May 5, 2017 at 12:58 pm
Can you give us an idea how many rows are in the table and how many, typically, are in one deletion batch?
The absence of evidence is not evidence of absence
- Martin Rees
The absence of consumable DDL, sample data and desired results is, however, evidence of the absence of my response
- Phil Parkin
May 5, 2017 at 1:04 pm
There are around 1.5 million rows in the physical table. I'm trying to delete around 70K-100K rows on the delete statement.
May 5, 2017 at 1:21 pm
Wild idea:
Why don't you simply update the table instead of deleting and re-inserting?
May 5, 2017 at 2:20 pm
An update is not an option here.
Any other ideas? I'm getting desperate....
May 5, 2017 at 2:34 pm
tacy.highland - Friday, May 5, 2017 2:20 PMAn update is not an option here.
Any other ideas? I'm getting desperate....
This will require some code changes, but have you considered adding a new BIT column to your table called IsDeleted (or whatever).
Instead of deleting the rows in the proc, just set the IsDeleted flag to 1.
Have a separate process running periodically to batch delete the rows where IsDeleted = 1.
Any code accessing the table would have to be modified to exclude rows where IsDeleted = 1.
This would speed up your proc, yet achieve the same end result.
The absence of evidence is not evidence of absence
- Martin Rees
The absence of consumable DDL, sample data and desired results is, however, evidence of the absence of my response
- Phil Parkin
May 5, 2017 at 3:35 pm
My original thought was that since there was no PK there where no indexes either.
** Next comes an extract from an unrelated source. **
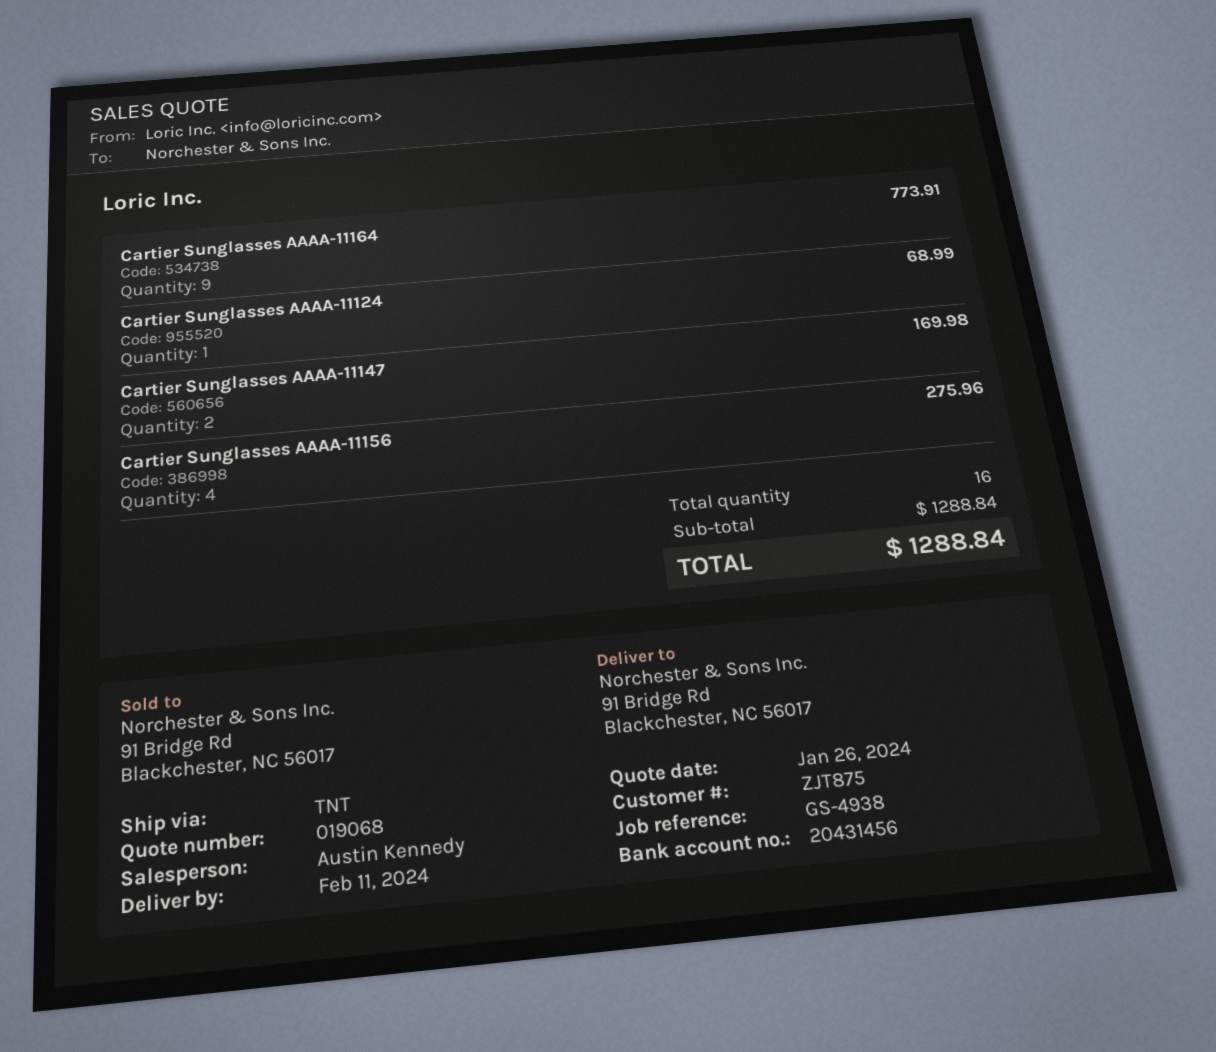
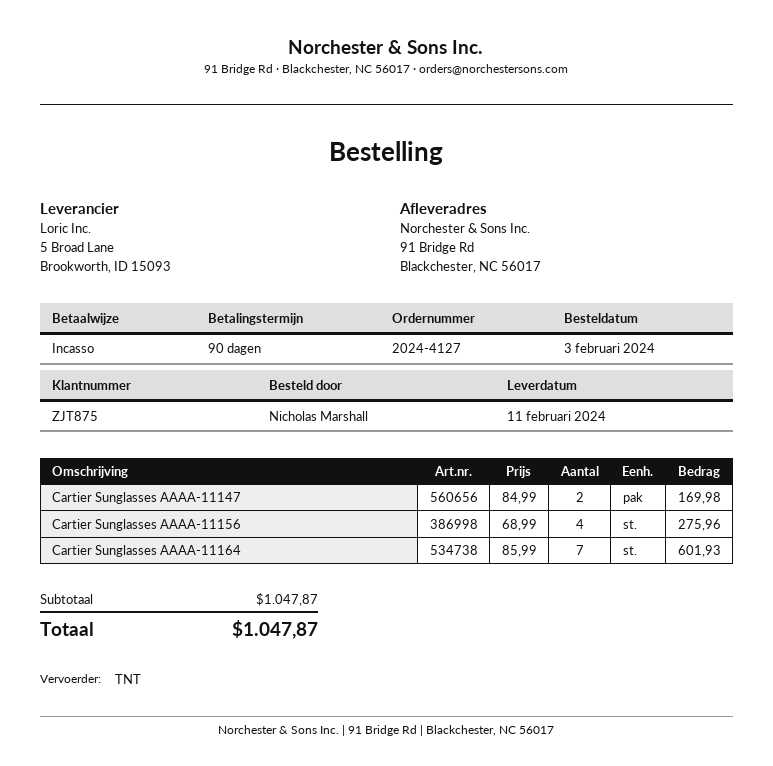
Cartier Sunglasses AAAA-11164: 9 for 773.91 -> 7 for 601.93
Cartier Sunglasses AAAA-11124: 1 for 68.99 -> none
subtotal: 1288.84 -> 1047.87
total: 1288.84 -> 1047.87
Sorry that won't work.
My only other thought is to do the opposite of what you are trying to do. Copy the Good Data into a new/temp table, truncate the old table, copy the good data back into you table or similarly do it with a series of renaming tables.
Hope this helps.
Regards,
Matt
May 5, 2017 at 4:11 pm
I can't truncate the table because I'm only updating/reinserting some records, not all. That's why I have to specify the date range in the delete statement.
May 6, 2017 at 9:41 am
Something like the following perhaps?
USE tempdb;
GO
-- Create and populate a 1.5M row TestTable...
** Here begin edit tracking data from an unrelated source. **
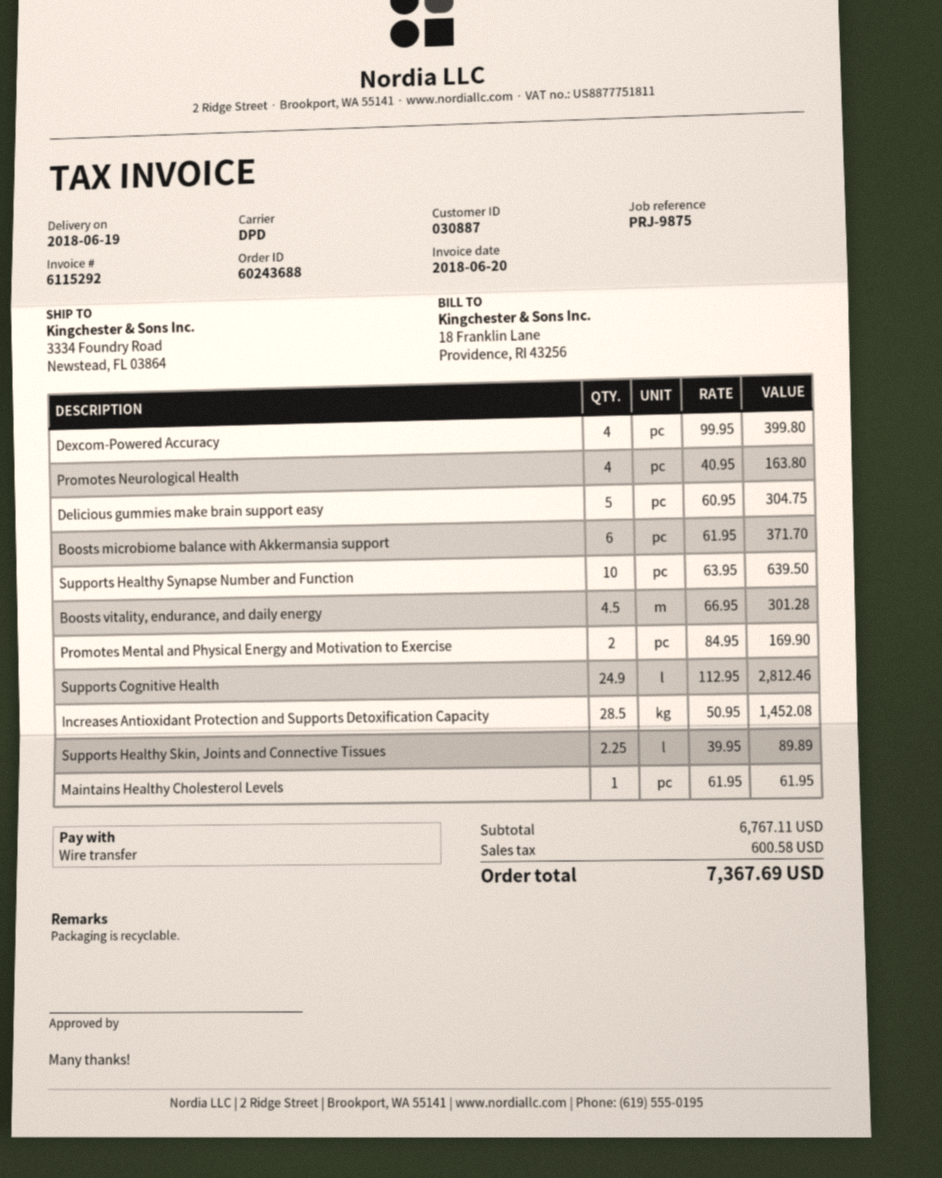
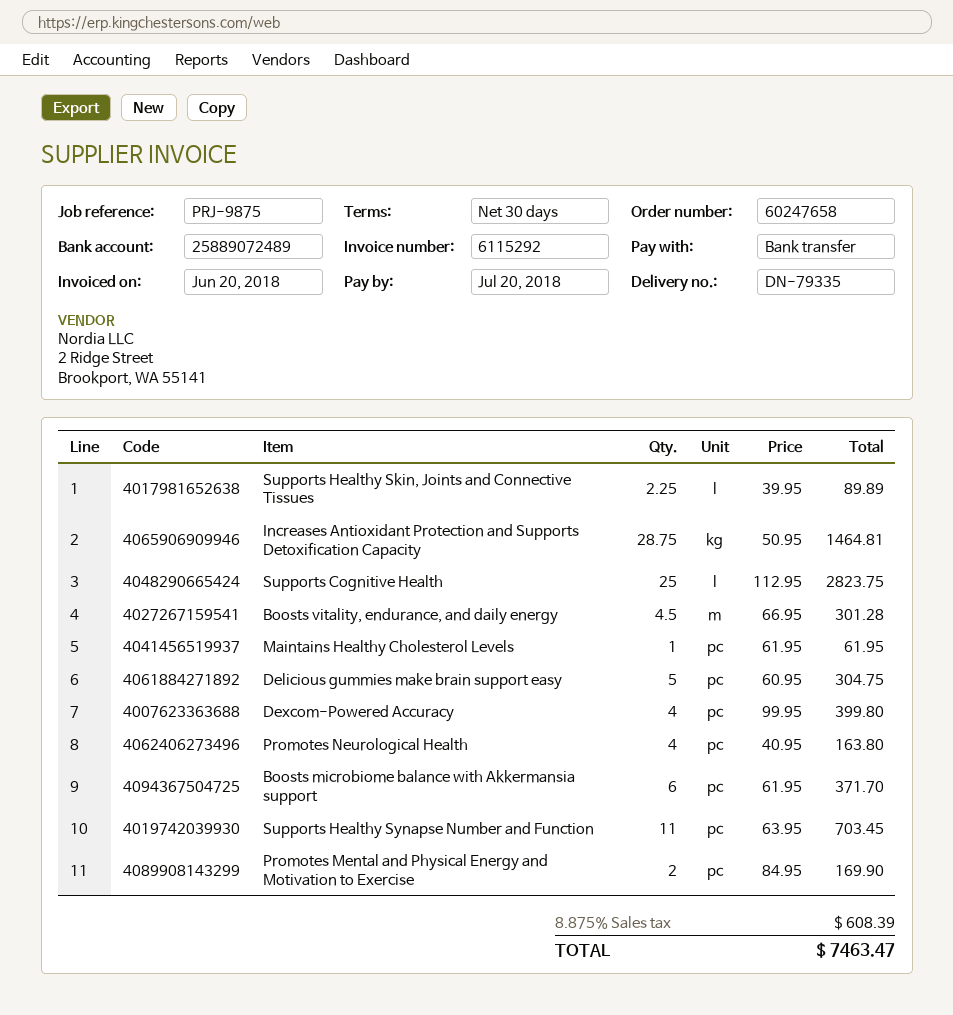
order number: 60243688 -> 60247658
Supports Healthy Synapse Number and Function: 10 x 63.95 = 639.50 -> 11 x 63.95 = 703.45
Supports Cognitive Health: 24.9 x 112.95 = 2812.46 -> 25 x 112.95 = 2823.75
Increases Antioxidant Protection and Supports Detoxification Capacity: 28.5 x 50.95 = 1452.08 -> 28.75 x 50.95 = 1464.81
tax: 600.58 -> 608.39
total: 7367.69 -> 7463.47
IF OBJECT_ID('tempdb.dbo.TestData', 'U') IS NULL
BEGIN
CREATE TABLE dbo.TestData (
ID INT NOT NULL PRIMARY KEY CLUSTERED,
SomeDate DATE NOT NULL
);
WITH
cte_n1 (n) AS (SELECT 1 FROM (VALUES (1),(1),(1),(1),(1),(1),(1),(1),(1),(1)) n (n)),
cte_n2 (n) AS (SELECT 1 FROM cte_n1 a CROSS JOIN cte_n1 b),
cte_n3 (n) AS (SELECT 1 FROM cte_n2 a CROSS JOIN cte_n2 b),
cte_Tally (n) AS (
SELECT TOP 1500000
ROW_NUMBER() OVER (ORDER BY (SELECT NULL))
FROM
cte_n3 a CROSS JOIN cte_n3 b
)
INSERT dbo.TestData (ID, SomeDate)
SELECT
ID = t.n,
SomeDate = DATEADD(dd, CHECKSUM(NEWID()) % 5000, '2010-01-01')
FROM
cte_Tally t;
-- Add a nonclustered index to the TestData table to speed up the following delete operation...
CREATE NONCLUSTERED INDEX ix_TestData_SomeDate ON dbo.TestData (SomeDate);
END;
--=====================================================================
-- Create a temp table to hold the deleted rows...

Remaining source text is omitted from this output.